Work task: Would you transcribe the entries below word for word, omitting all images?

Source material:

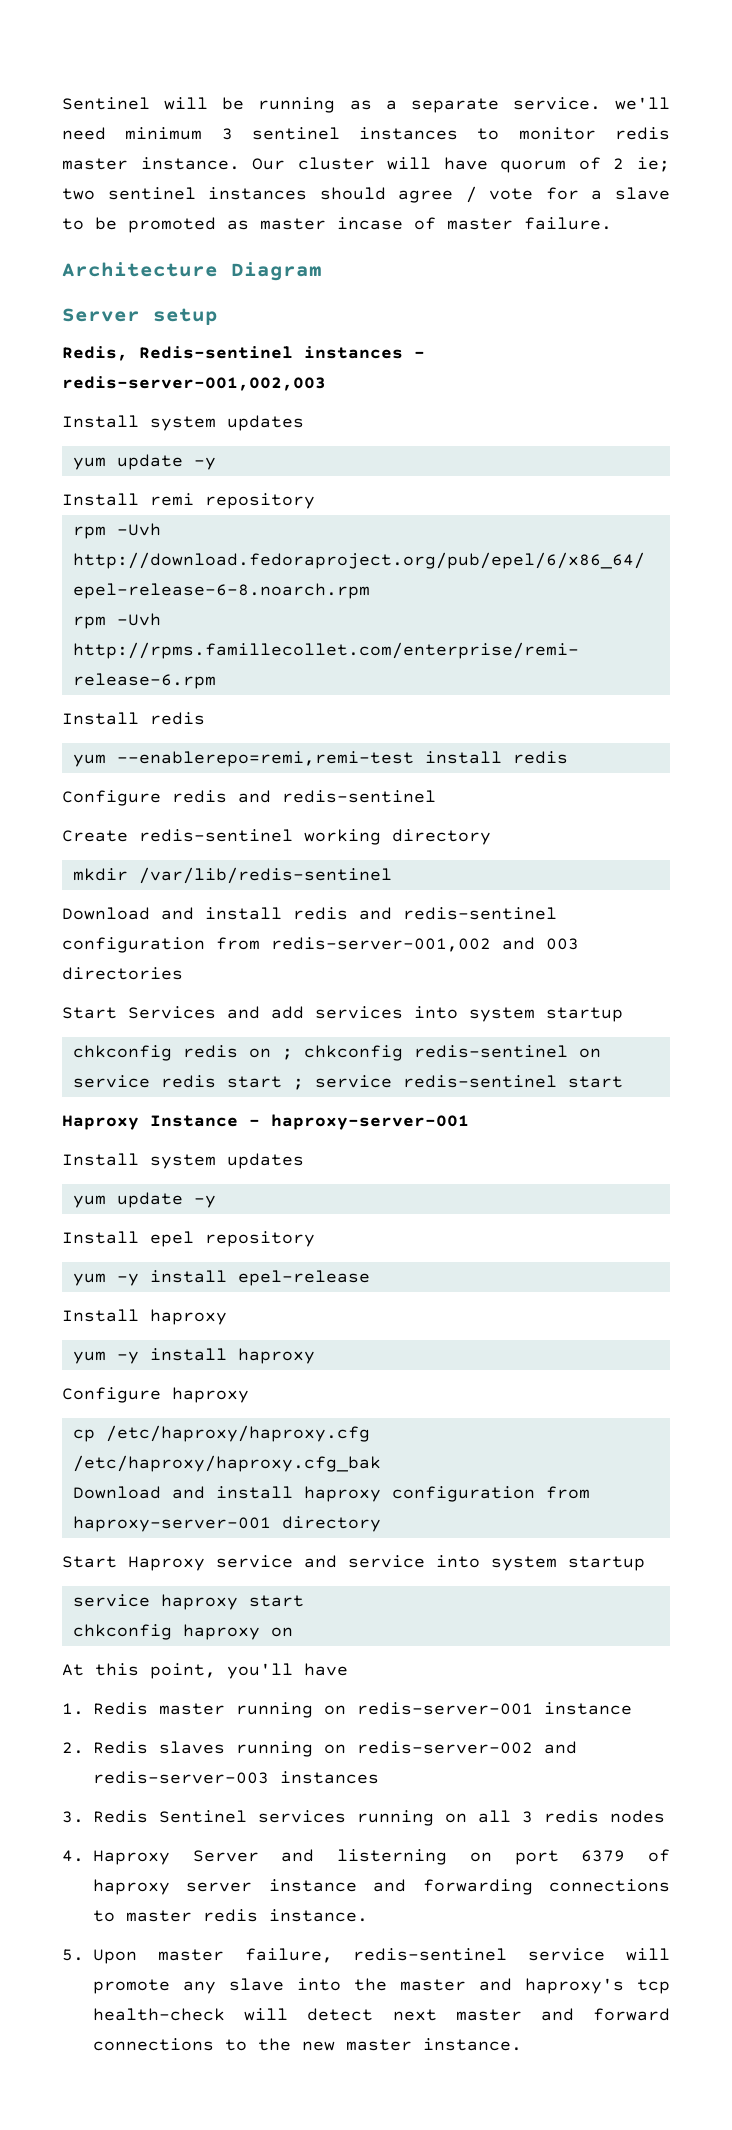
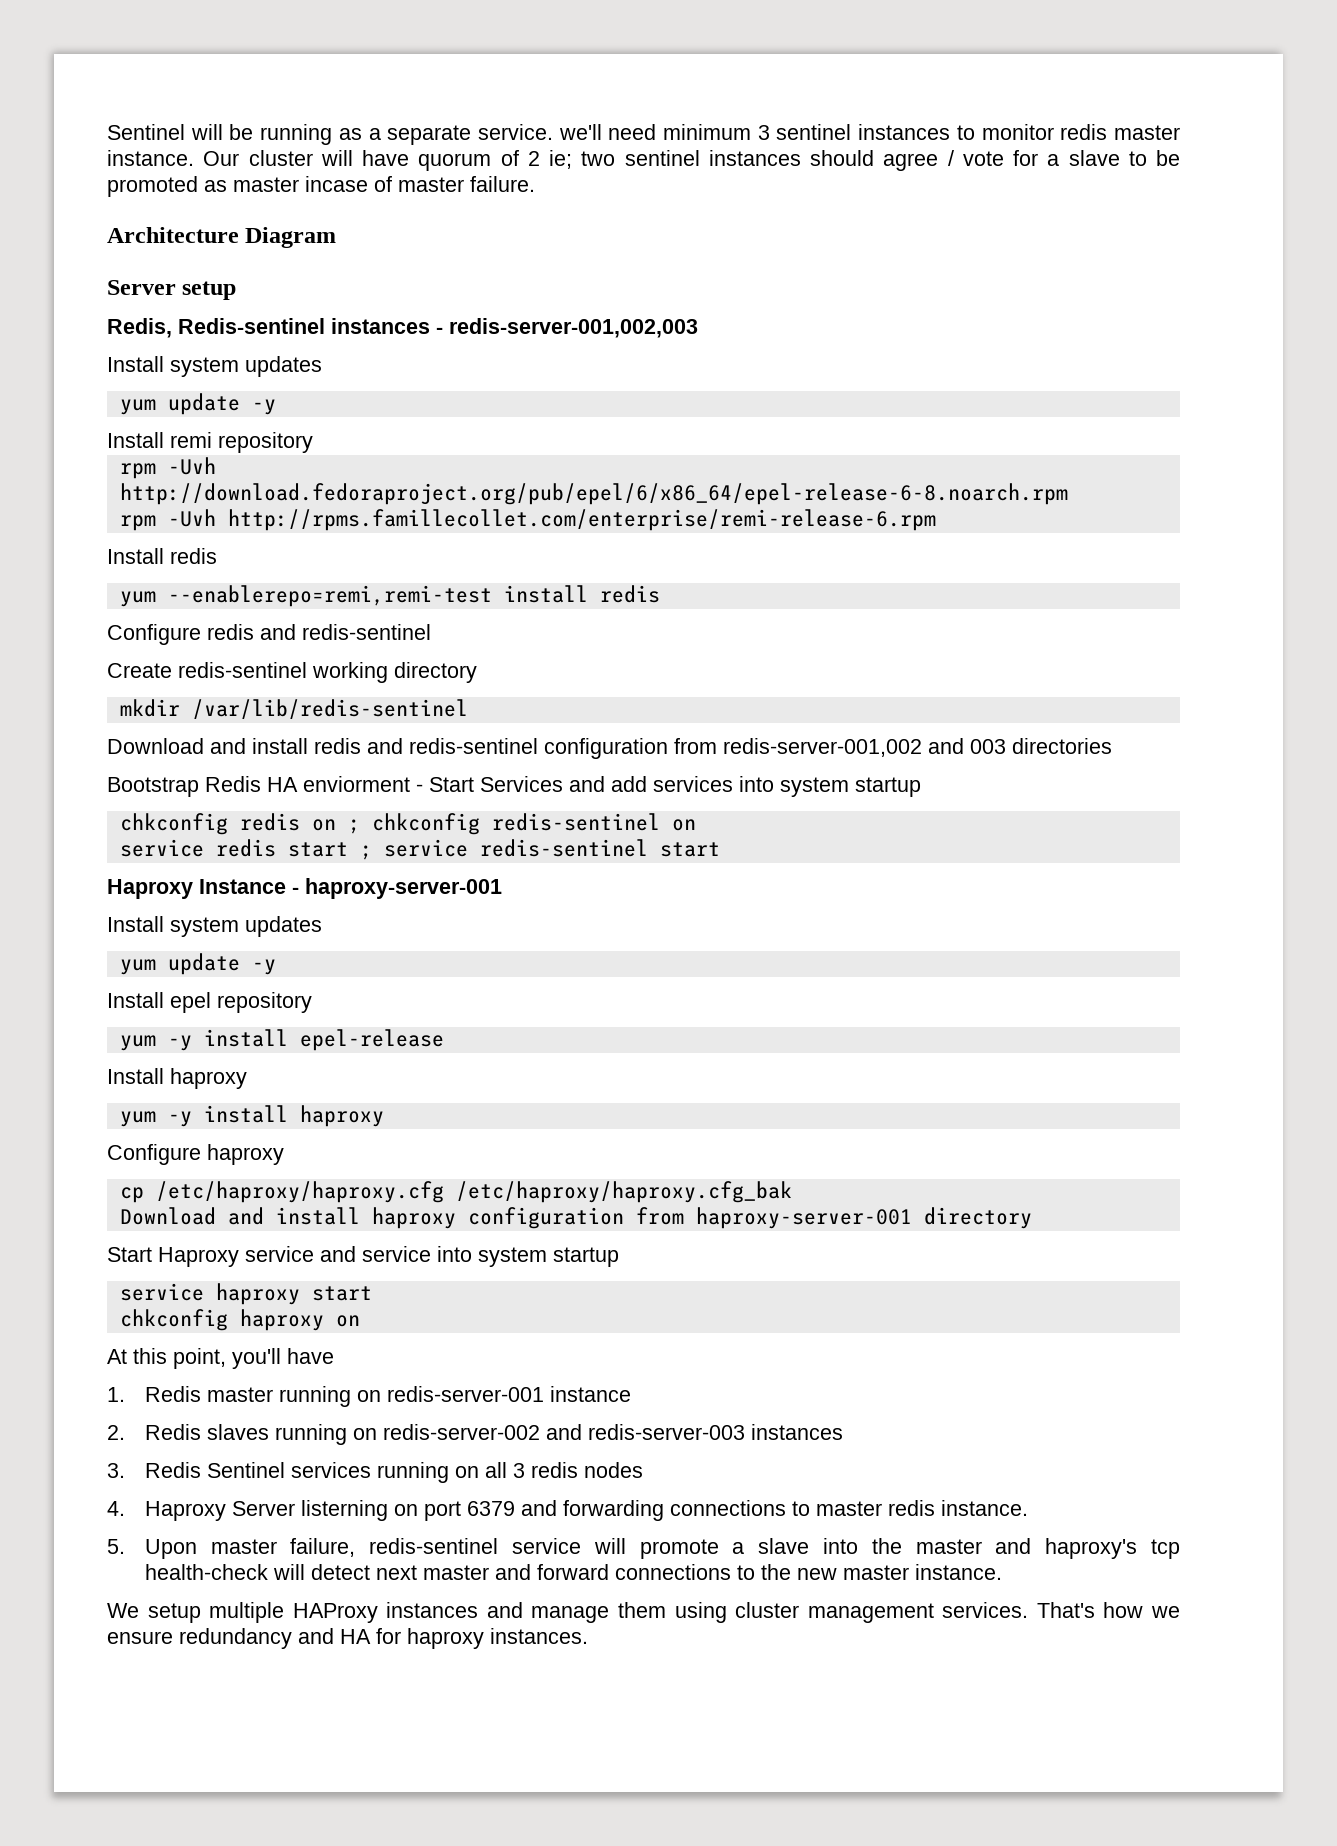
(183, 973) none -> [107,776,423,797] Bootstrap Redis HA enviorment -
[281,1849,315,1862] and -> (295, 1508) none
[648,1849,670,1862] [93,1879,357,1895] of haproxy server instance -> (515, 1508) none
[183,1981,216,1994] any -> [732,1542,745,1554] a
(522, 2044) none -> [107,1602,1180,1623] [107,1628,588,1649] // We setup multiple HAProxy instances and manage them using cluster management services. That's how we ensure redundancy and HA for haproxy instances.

Solved exercise:
(183, 973) none -> [107,776,423,797] Bootstrap Redis HA enviorment -
[281,1849,315,1862] and -> (295, 1508) none
[648,1849,670,1862] [93,1879,357,1895] of haproxy server instance -> (515, 1508) none
[183,1981,216,1994] any -> [732,1542,745,1554] a
(522, 2044) none -> [107,1602,1180,1623] [107,1628,588,1649] // We setup multiple HAProxy instances and manage them using cluster management services. That's how we ensure redundancy and HA for haproxy instances.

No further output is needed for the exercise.